It is extremely doubtful that the servicers in this industry were prepared for such a high volume of HECMs terminating or going into assignment over this 5.25 fiscal year period as reflected in the USA Today stories. The servicers, no doubt, were prepared to take care of a substantial percentage of those HECMs leaving the realm of being active but they were hardly prepared for such a large volume. Remember since fiscal 1990 when the first HECM was endorsed, 655,046 active HECMs have been terminated or are in assignment awaiting ultimate termination. That means in the first 25 years following the first endorsement, there were about 256,000 active HECMs either terminated or in assignment awaiting termination but in the last 5.25 years we have seen almost 400,000 active HECMs terminated or in assignment awaiting termination. When the HECM portfolio activity is reported for November 2019, there is little doubt that for the last 5.33 years over 400,000 active HECMs will have terminated.

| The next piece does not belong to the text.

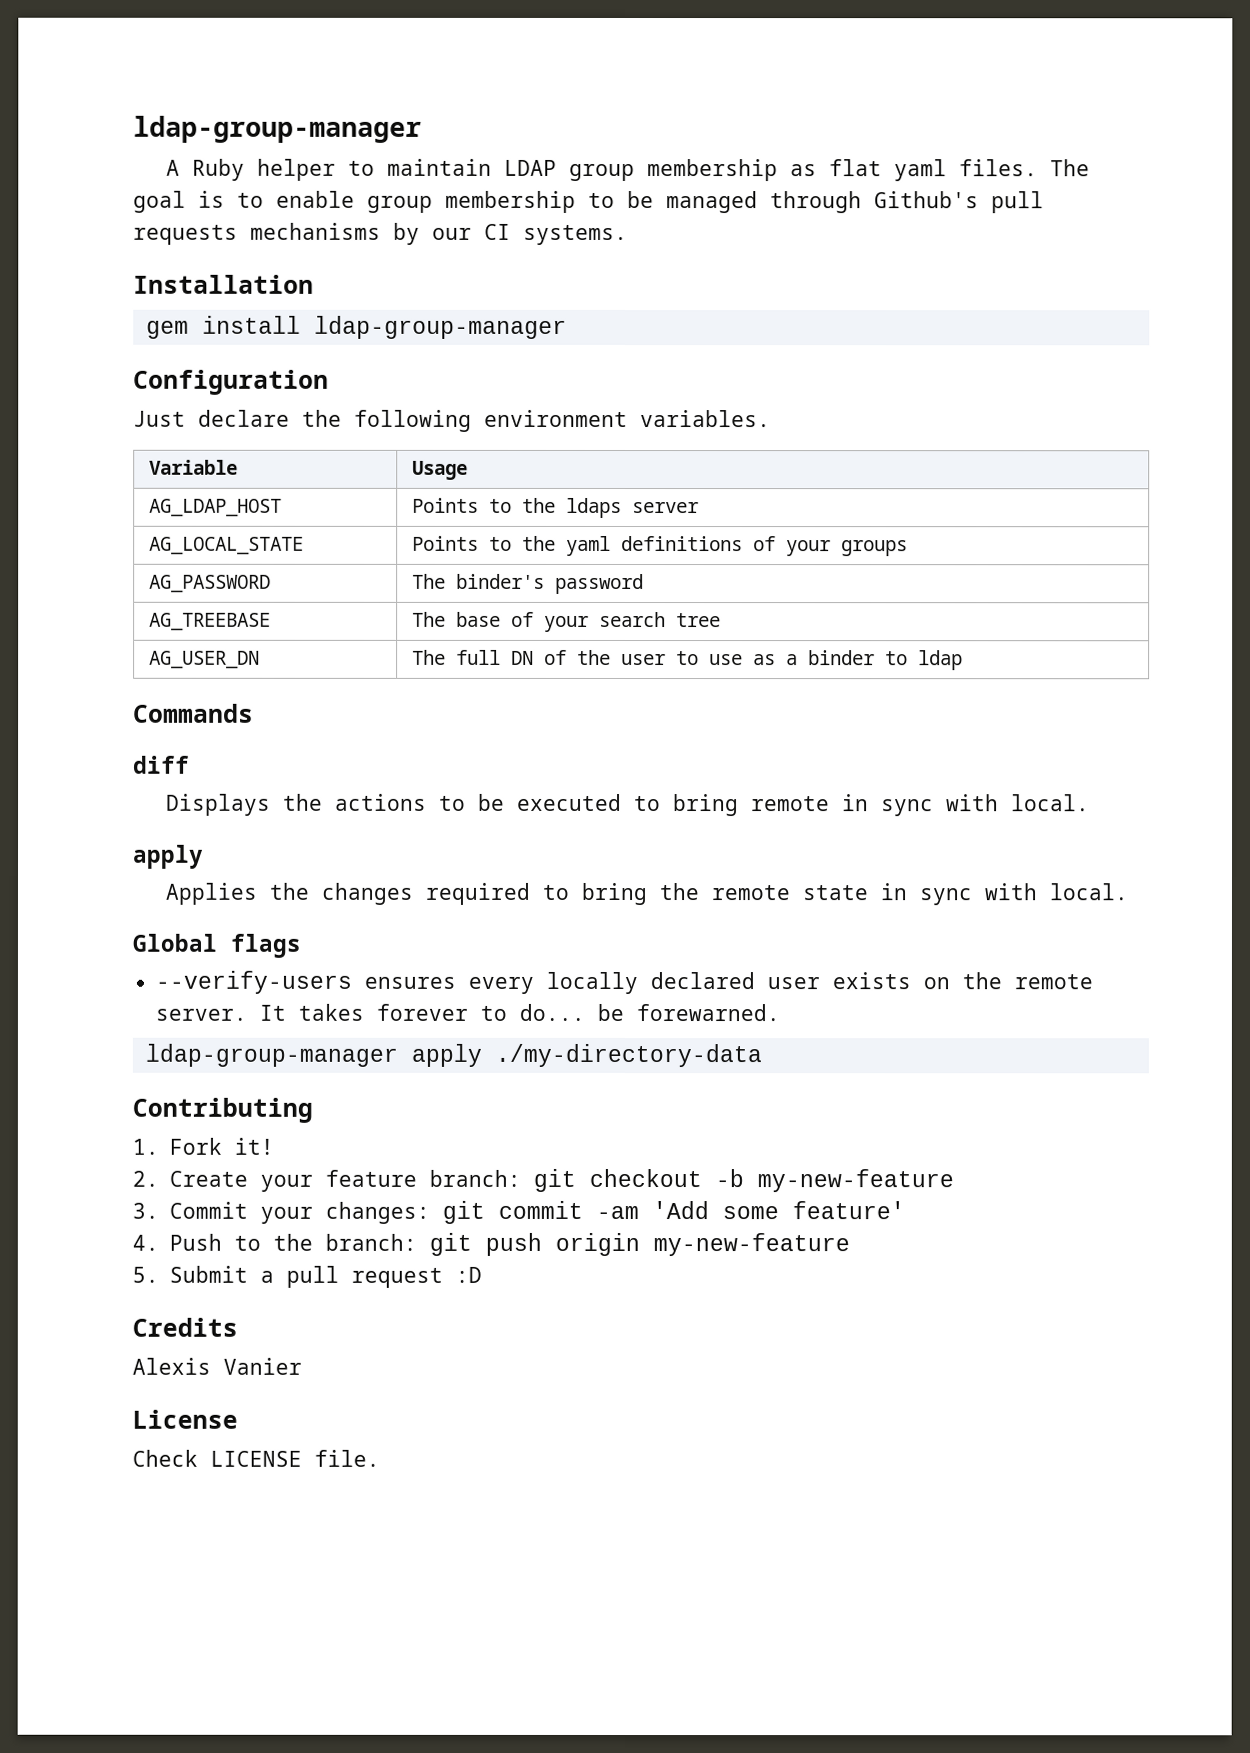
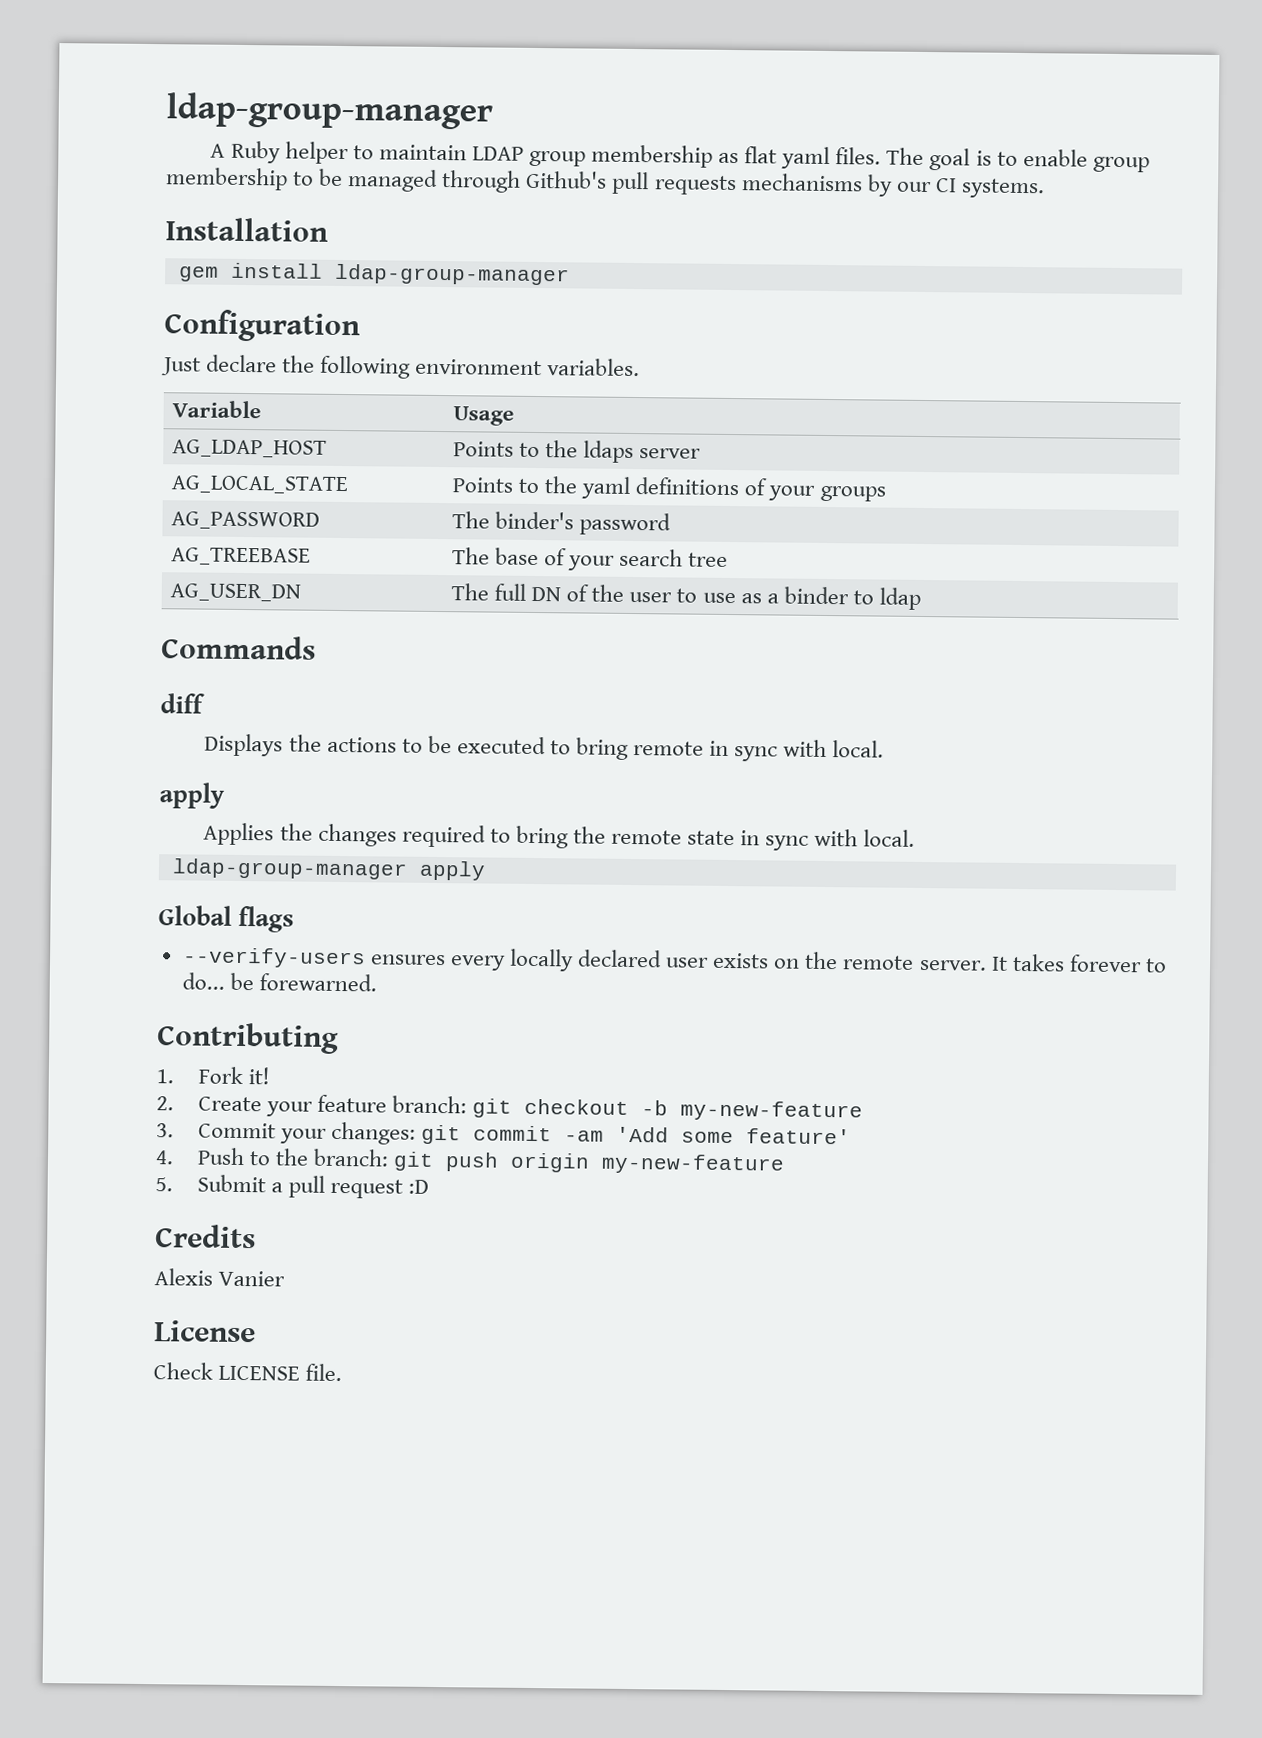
+ ldap-group-manager apply
- ldap-group-manager apply ./my-directory-data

Another way of looking at this issue is by looking at the number of endorsements we had in the five highest years for endorsements, fiscal years 2006, 2007, 2008, 2009, and 2010. That total was 489,861. So our best years for endorsements produced only about 20% more endorsed HECMs than we have seen terminate or be assigned since July 31, 2014.

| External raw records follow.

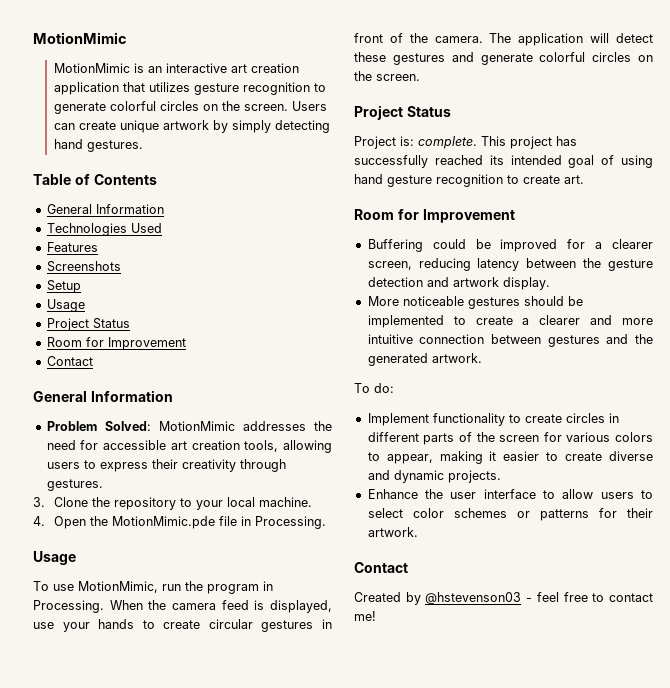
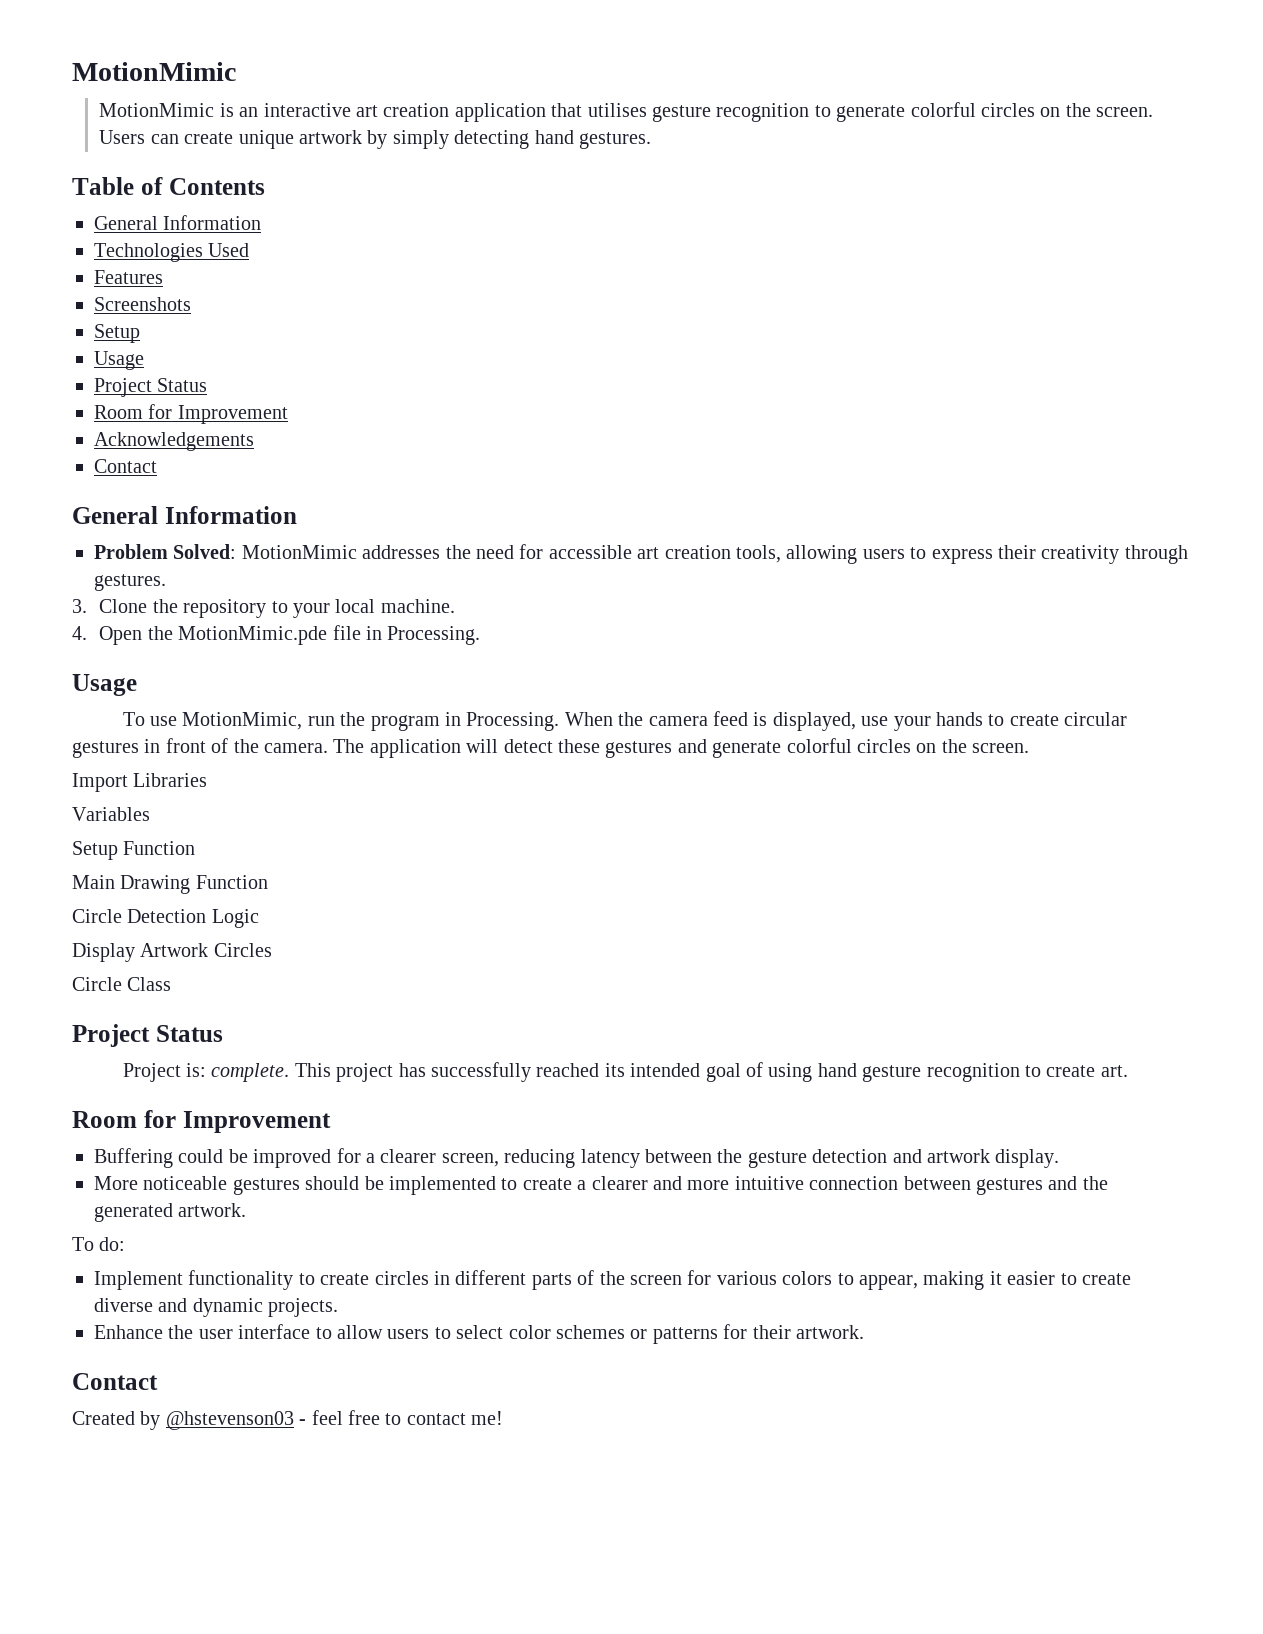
- MotionMimic is an interactive art creation application that utilizes gesture recognition to generate colorful circles on the screen.
+ MotionMimic is an interactive art creation application that utilises gesture recognition to generate colorful circles on the screen.
+ Acknowledgements
+ Import Libraries
+ Variables
+ Setup Function
+ Main Drawing Function
+ Circle Detection Logic
+ Display Artwork Circles
+ Circle Class

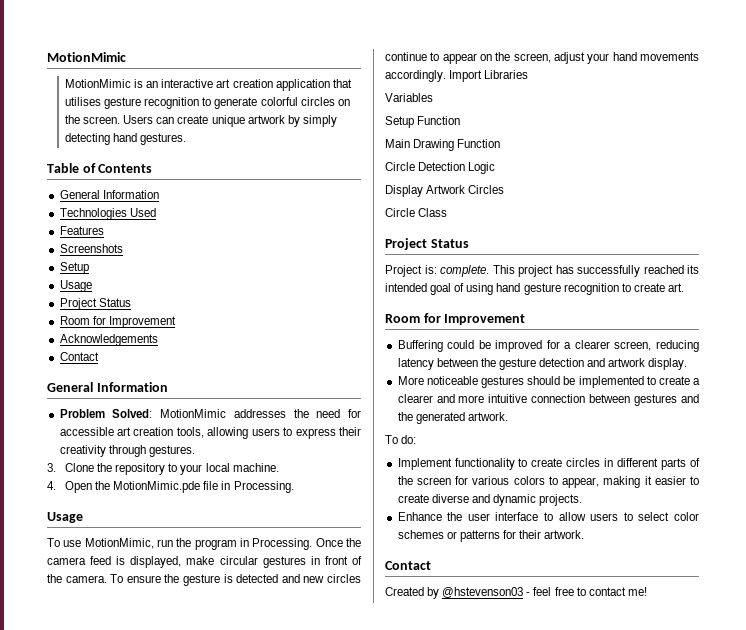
- When the camera feed is displayed, use your hands to create circular gestures in front of the camera.
+ Once the camera feed is displayed, make circular gestures in front of the camera.
- The application will detect these gestures and generate colorful circles on the screen.
- Import Libraries
+ To ensure the gesture is detected and new circles continue to appear on the screen, adjust your hand movements accordingly. Import Libraries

So what we see is that 61% of the total of all terminations and assignments has taken place in the 5.25 years ended October 31, 2019, while only 39% took place in the 25 years before August 1, 2014. Based on reasonable projections for HECM endorsements, the six year period ended July 31, 2020 may be the six highest year period for total terminations and assignments for several decades to come, i.e., the first half century of the HECM program.
Could servicers do better? Only servicers can answer that question.”